What is required:
Set the data down exactly as it stands, and keep its pictures out.
Start of Provided records
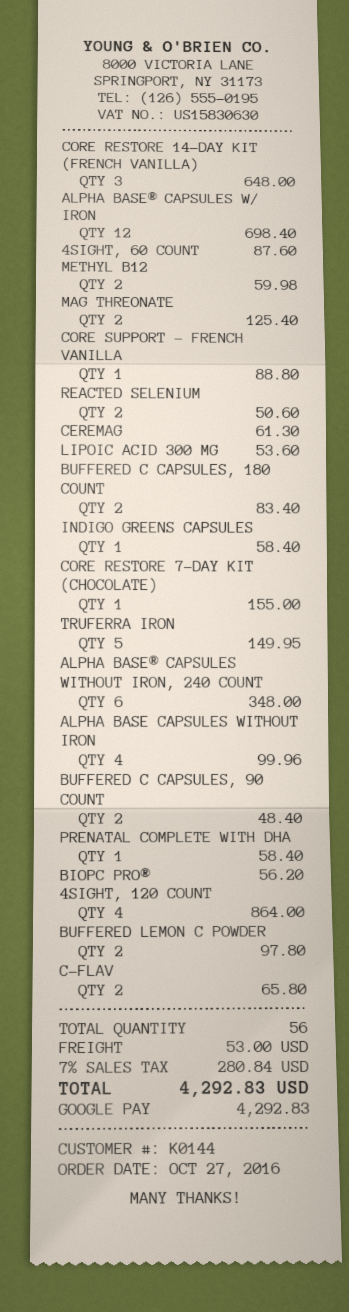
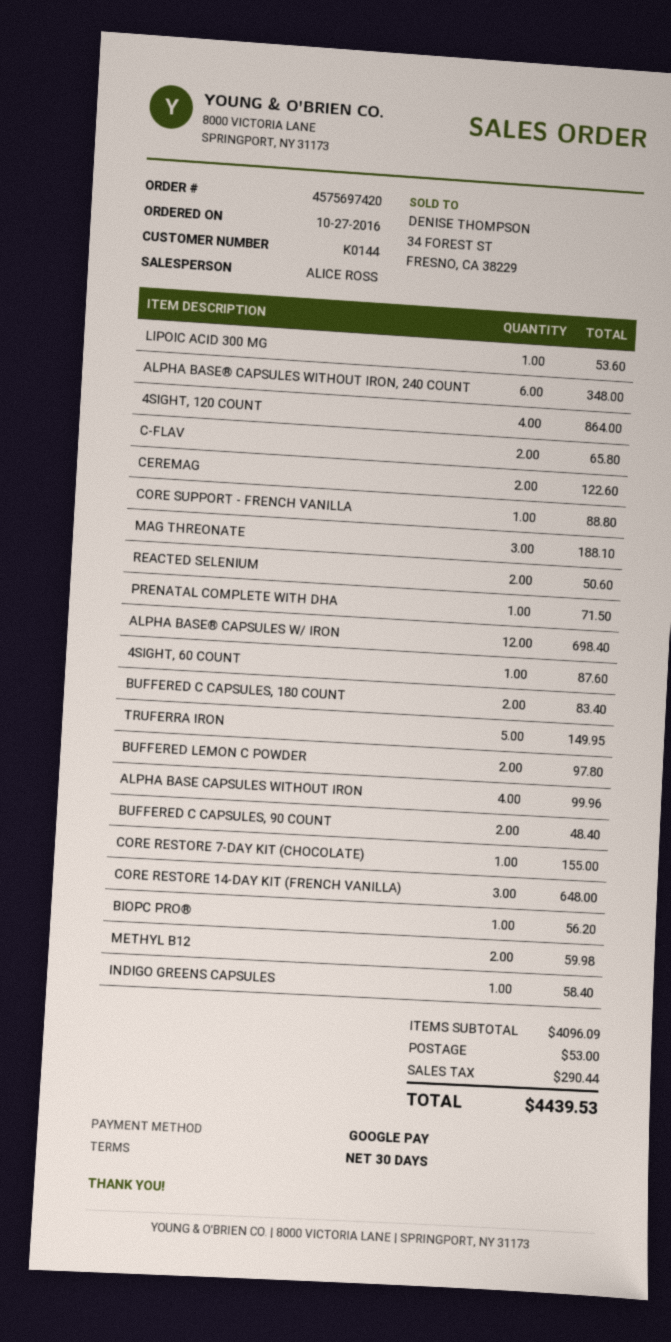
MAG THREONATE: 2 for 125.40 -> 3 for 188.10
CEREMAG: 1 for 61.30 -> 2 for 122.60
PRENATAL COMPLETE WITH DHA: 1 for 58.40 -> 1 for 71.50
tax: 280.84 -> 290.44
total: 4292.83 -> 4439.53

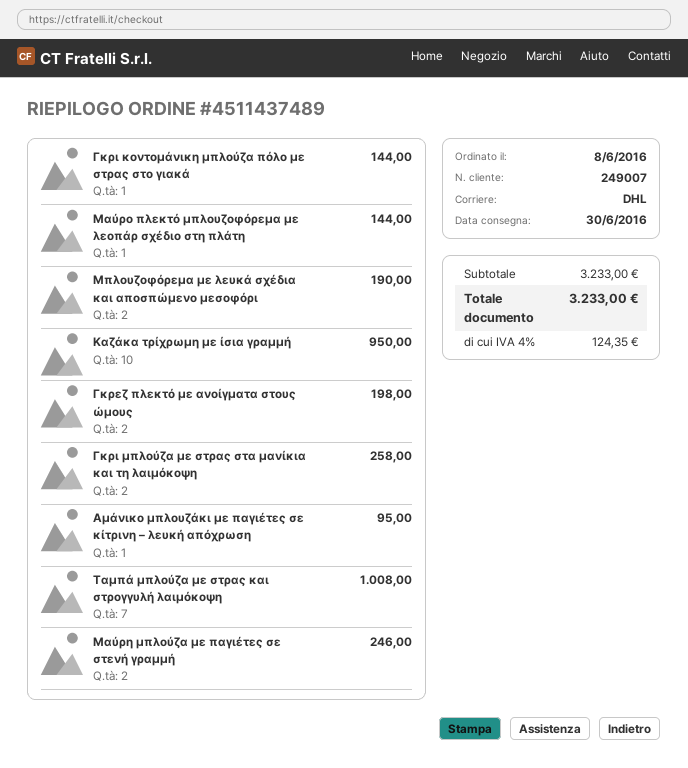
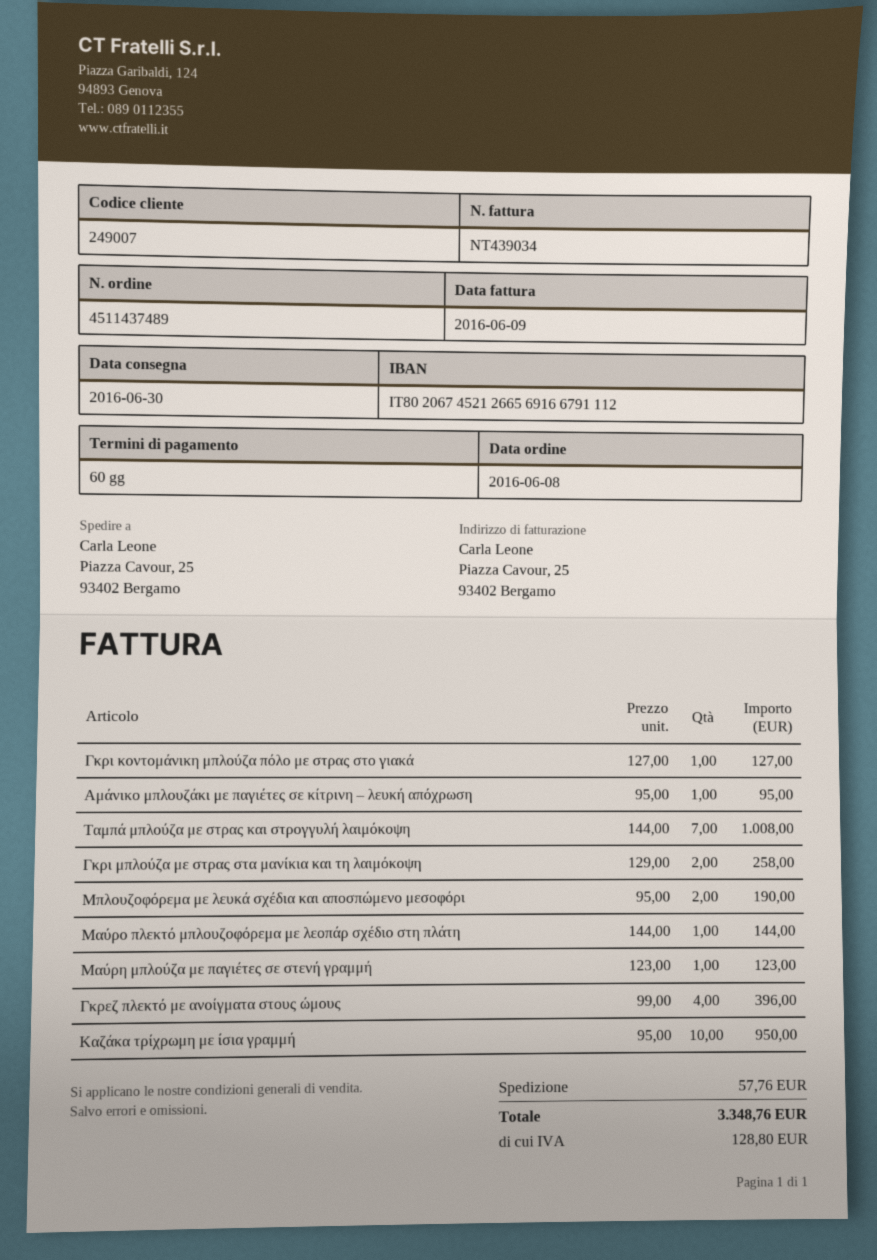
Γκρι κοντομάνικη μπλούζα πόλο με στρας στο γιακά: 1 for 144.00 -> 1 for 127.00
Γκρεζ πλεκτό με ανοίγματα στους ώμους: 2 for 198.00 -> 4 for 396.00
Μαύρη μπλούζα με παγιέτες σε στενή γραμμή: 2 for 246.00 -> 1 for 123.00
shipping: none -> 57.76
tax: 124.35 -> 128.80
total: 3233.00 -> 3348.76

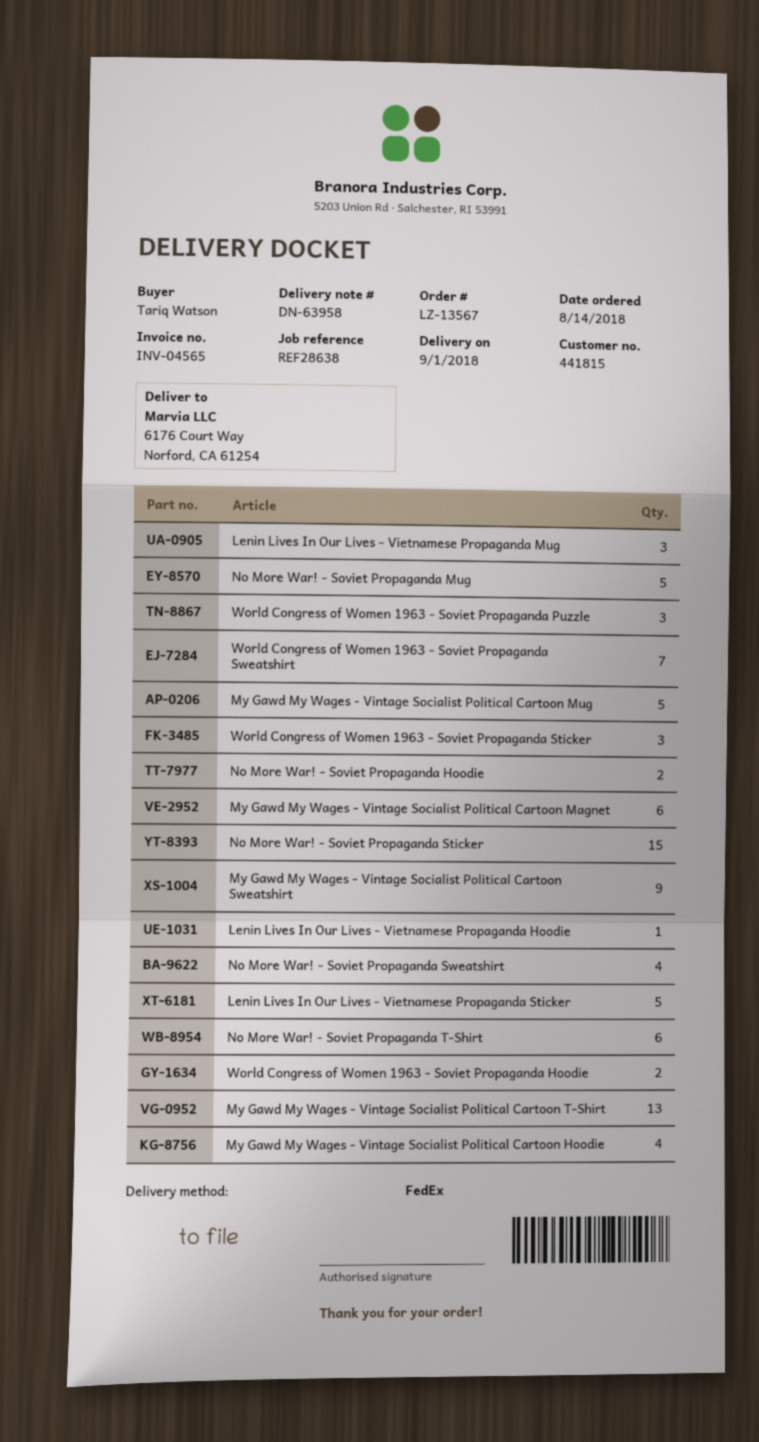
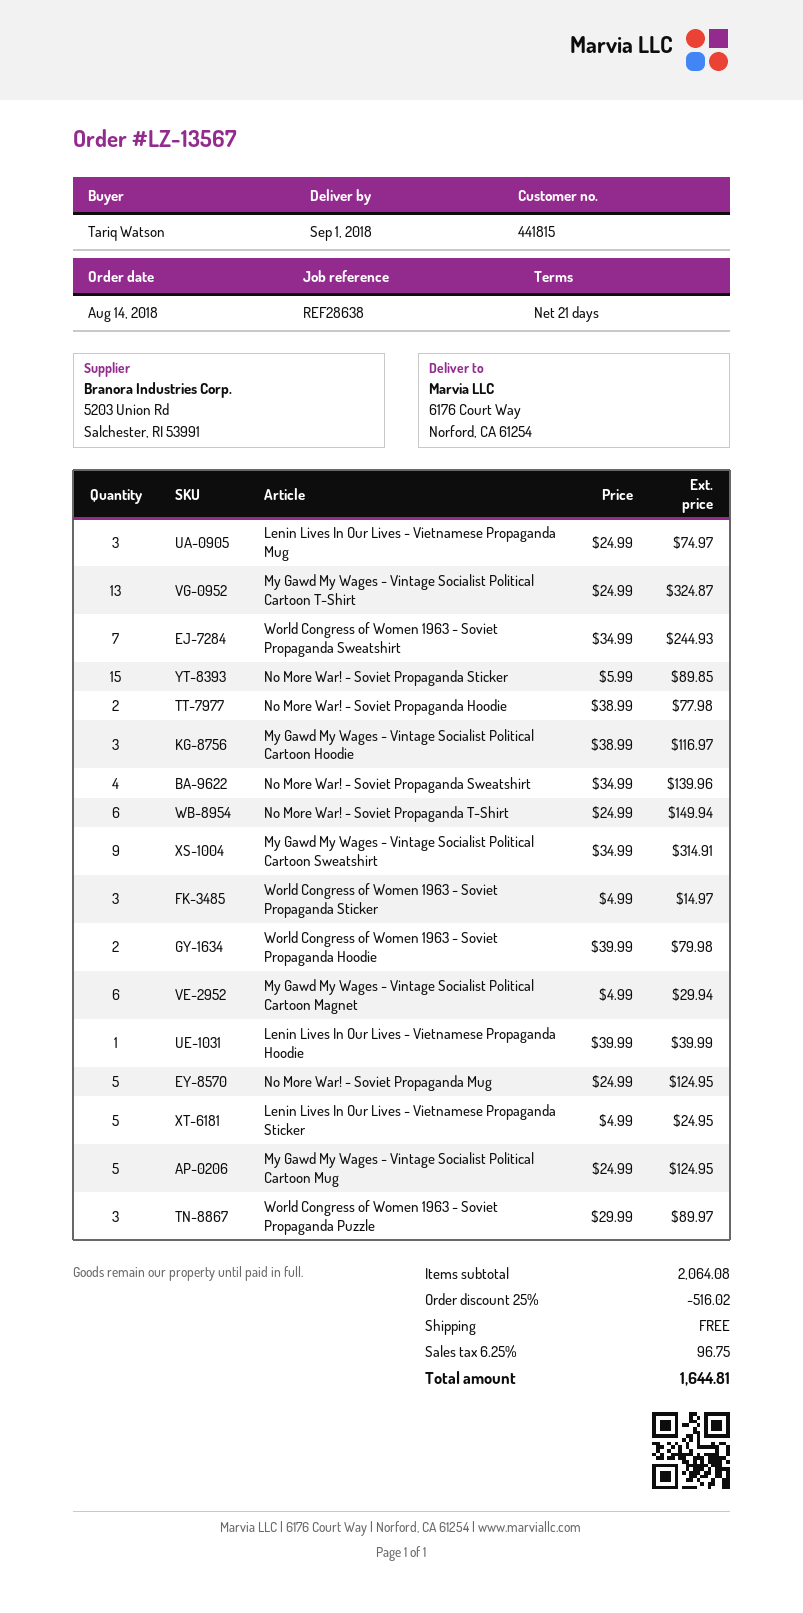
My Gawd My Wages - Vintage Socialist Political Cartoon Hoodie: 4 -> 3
End of Provided records
Task answer:
MAG THREONATE: 2 for 125.40 -> 3 for 188.10
CEREMAG: 1 for 61.30 -> 2 for 122.60
PRENATAL COMPLETE WITH DHA: 1 for 58.40 -> 1 for 71.50
tax: 280.84 -> 290.44
total: 4292.83 -> 4439.53

Γκρι κοντομάνικη μπλούζα πόλο με στρας στο γιακά: 1 for 144.00 -> 1 for 127.00
Γκρεζ πλεκτό με ανοίγματα στους ώμους: 2 for 198.00 -> 4 for 396.00
Μαύρη μπλούζα με παγιέτες σε στενή γραμμή: 2 for 246.00 -> 1 for 123.00
shipping: none -> 57.76
tax: 124.35 -> 128.80
total: 3233.00 -> 3348.76

My Gawd My Wages - Vintage Socialist Political Cartoon Hoodie: 4 -> 3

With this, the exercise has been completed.